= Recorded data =
####################

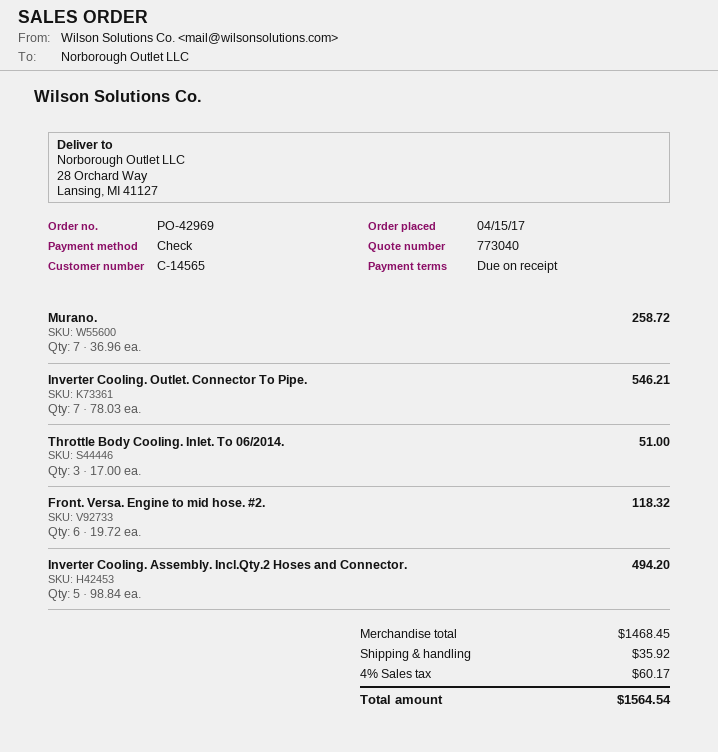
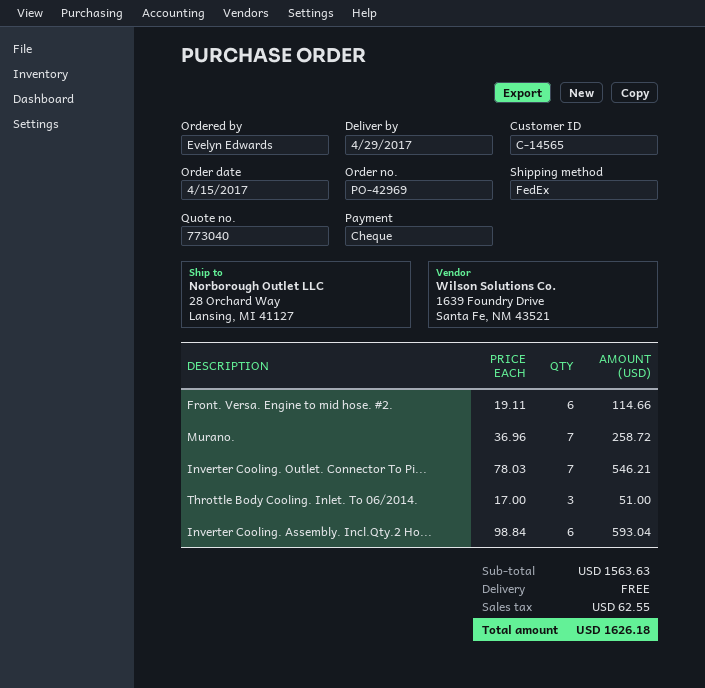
Front. Versa. Engine to mid hose. #2.: 6 x 19.72 = 118.32 -> 6 x 19.11 = 114.66
Inverter Cooling. Assembly. Incl.Qty.2 Hoses and Connector.: 5 x 98.84 = 494.20 -> 6 x 98.84 = 593.04
subtotal: 1468.45 -> 1563.63
shipping: 35.92 -> 0.00
tax: 60.17 -> 62.55
total: 1564.54 -> 1626.18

####################

= WHAT YOU ARE ASKED TO DO =
Without any of the pictures, repeat the entries above word for word.

= THE COMPLETED TASK =
Front. Versa. Engine to mid hose. #2.: 6 x 19.72 = 118.32 -> 6 x 19.11 = 114.66
Inverter Cooling. Assembly. Incl.Qty.2 Hoses and Connector.: 5 x 98.84 = 494.20 -> 6 x 98.84 = 593.04
subtotal: 1468.45 -> 1563.63
shipping: 35.92 -> 0.00
tax: 60.17 -> 62.55
total: 1564.54 -> 1626.18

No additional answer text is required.